Submitted to: ASAE Annual International Meeting
Publication Type: Proceedings
Publication Acceptance Date: 7/17/2005
Publication Date: 7/17/2005
Citation: Nangia, V., Gowda, P., Mulla, D.J., Kuehner, K. 2005. Evaluation of predicted long-term water quality trends to changes in N fertilizer management practices for a cold climate. In: American Society of Agricultural Engineers Annual International Meeting Technical Papers, July 17-20, 2005, Tampa, Florida. Paper Number 052226. 2005 CDROM.
Interpretive Summary: The Minnesota River Basin, with more than 30 percent of its crop land artificially drained, has been identified as one of several relatively high contributors of nitrogen into the Mississippi River. The Mississippi River/Gulf of Mexico Watershed Nutrient Task Force set a coastal goal of reducing areal extent of hypoxia in the Gulf to 5,000 sq. km. by 2015. They estimated that this would require a 30 percent reduction in nitrogen discharges from the Mississippi and Atchafalaya Rivers to the Gulf. A modeling study was conducted to evaluate the reductions in nitrate losses possible with several alternative nutrient management practices on a small agricultural watershed in south-central Minnesota. Simulated results indicated that the recommended reduction in nitrate losses can be achieved just by switching the timing of fertilizer application for fall to spring.
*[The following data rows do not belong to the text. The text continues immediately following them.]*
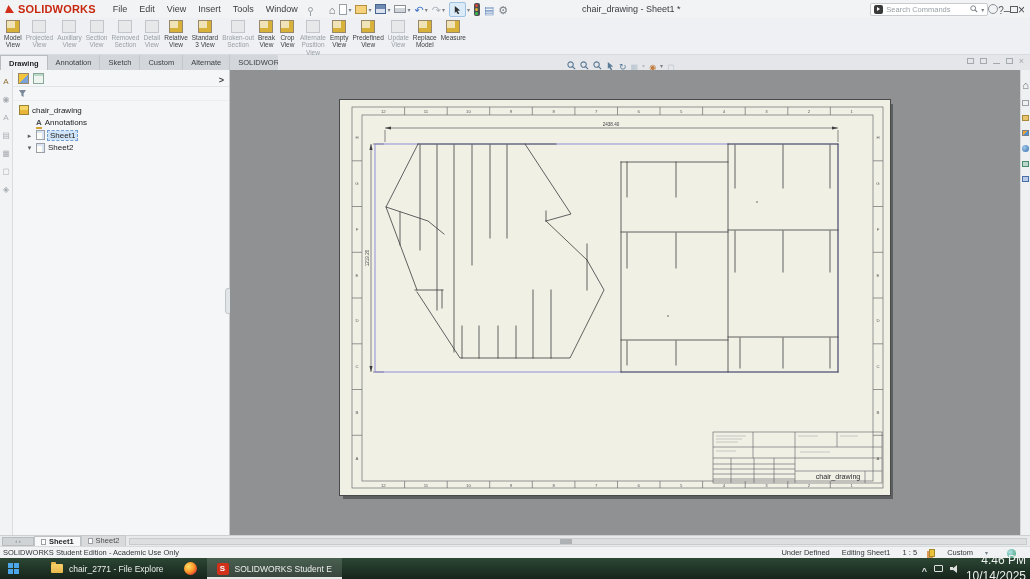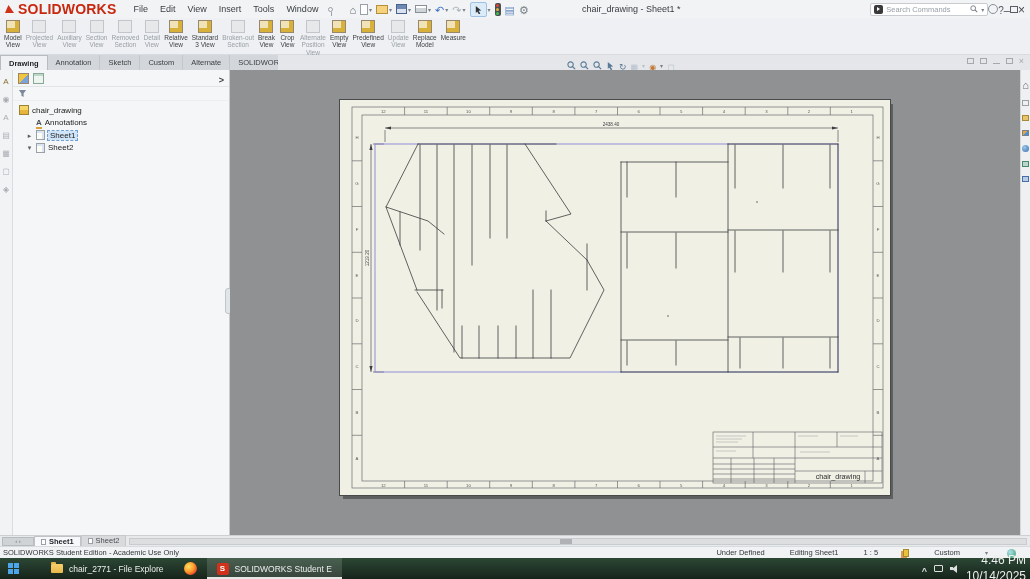--- a/index.html
+++ b/index.html
@@ -10,7 +10,7 @@
   
   .titlebar { position:absolute; left:0; top:0; width:1030px; height:18px; background:#f1f3f5; display:flex; align-items:center; padding-left:5px; gap:2px; }
   .logomark { width:9px; height:8px; background:#d1301a; clip-path:polygon(0 100%,38% 0,62% 38%,100% 100%); margin-right:2px; }
-  .logotext { font-size:14px; font-weight:bold; color:#c8280f; letter-spacing:.2px; margin-right:10px; }
+  .logotext { font-size:11px; font-weight:bold; color:#c8280f; letter-spacing:.2px; margin-right:10px; }
   .menu { font-size:9px; color:#3c3f42; padding:0 5px; }
   .pin { width:5px; height:5px; border:1px solid #9aa0a6; border-radius:50%; margin:0 8px 0 3px; position:relative; }
   .pin::after { content:""; position:absolute; left:1.5px; top:4px; width:1px; height:4px; background:#9aa0a6; }

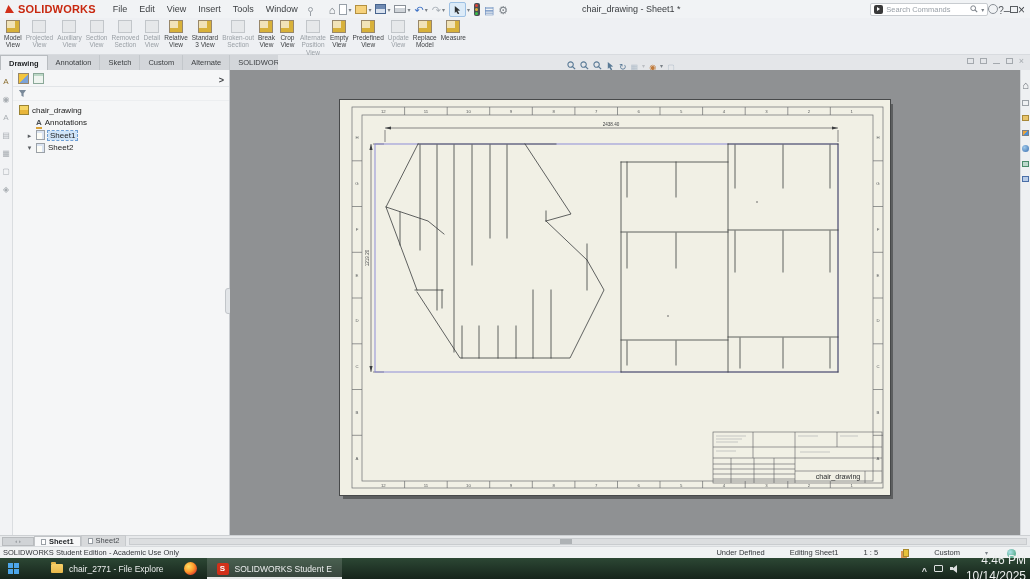--- a/index.html
+++ b/index.html
@@ -114,7 +114,7 @@
   .hthumb { position:absolute; left:48%; top:0; width:12px; height:5px; background:#aeb2b5; }
   .statusbar { position:absolute; left:0; top:546px; width:1030px; height:28px; background:#f0f2f3; border-top:1px solid #d8dbde; font-size:7.5px; color:#33363a; }
   .st-left { position:absolute; left:3px; top:1px; }
-  .st-right { position:absolute; right:42px; top:1px; display:flex; gap:25px; align-items:center; }
+  .st-right { position:absolute; right:42px; top:1px; display:flex; gap:12px; align-items:center; }
   .tipicon { width:6px; height:8px; background:#e8c23a; border:1px solid #a8892a; box-shadow:-2px 2px 0 #d95; }
   .globe { position:absolute; right:14px; top:1.5px; width:9px; height:9px; border-radius:50%; background:radial-gradient(circle at 35% 35%,#aee2ea,#3a9a6a); }
   .taskbar { position:absolute; left:0; top:558px; width:1030px; height:21px; background:linear-gradient(#2c4734,#16241b); display:flex; align-items:center; padding-left:8px; color:#eceeee; }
Technical Abstract: Objectives of this study were to calibrate and validate a water quality model for monthly flow and NO3-N losses, and evaluate a set of alternative nutrient management practices to reduce NO3-N losses in an agricultural watershed. A dynamic watershed scale spatial modeling approach that uses ADAPT, a field scale model and GIS was calibrated to predict monthly flow and NO3-N losses from a sub-watershed of Seven Mile Creek in south-central Minnesota. It is a 4029-ha watershed with over 85% of the total area under agriculture. Calibration and validation of the model were done using monitoring data from 2000-2002 and 2003-2004, respectively. For the calibration period, the model predicted mean monthly flow and NO3-N losses of 0.38 m3/s and 4.04 kg/ha, respectively, against measured flow and NO3-N losses of 0.48 m3/s and 3.77 kg/ha, respectively. For the validation period, the predicted mean monthly flow and NO3-N losses were 0.29 m3/s and 2.93 kg/ha, respectively, against measured flow and NO3-N losses of 0.18 m3/s and 1.37 kg/ha, respectively. Long-term simulations were made for a wide range of climatic conditions between 1955 and 2004 to evaluate the effects of fertilizer management practices on the NO3-N losses. A 35% reduction in NO3-N losses was observed when application rate and timing were changed from a fall application of 179.3 kg/ha to a spring application of 112 kg/ha.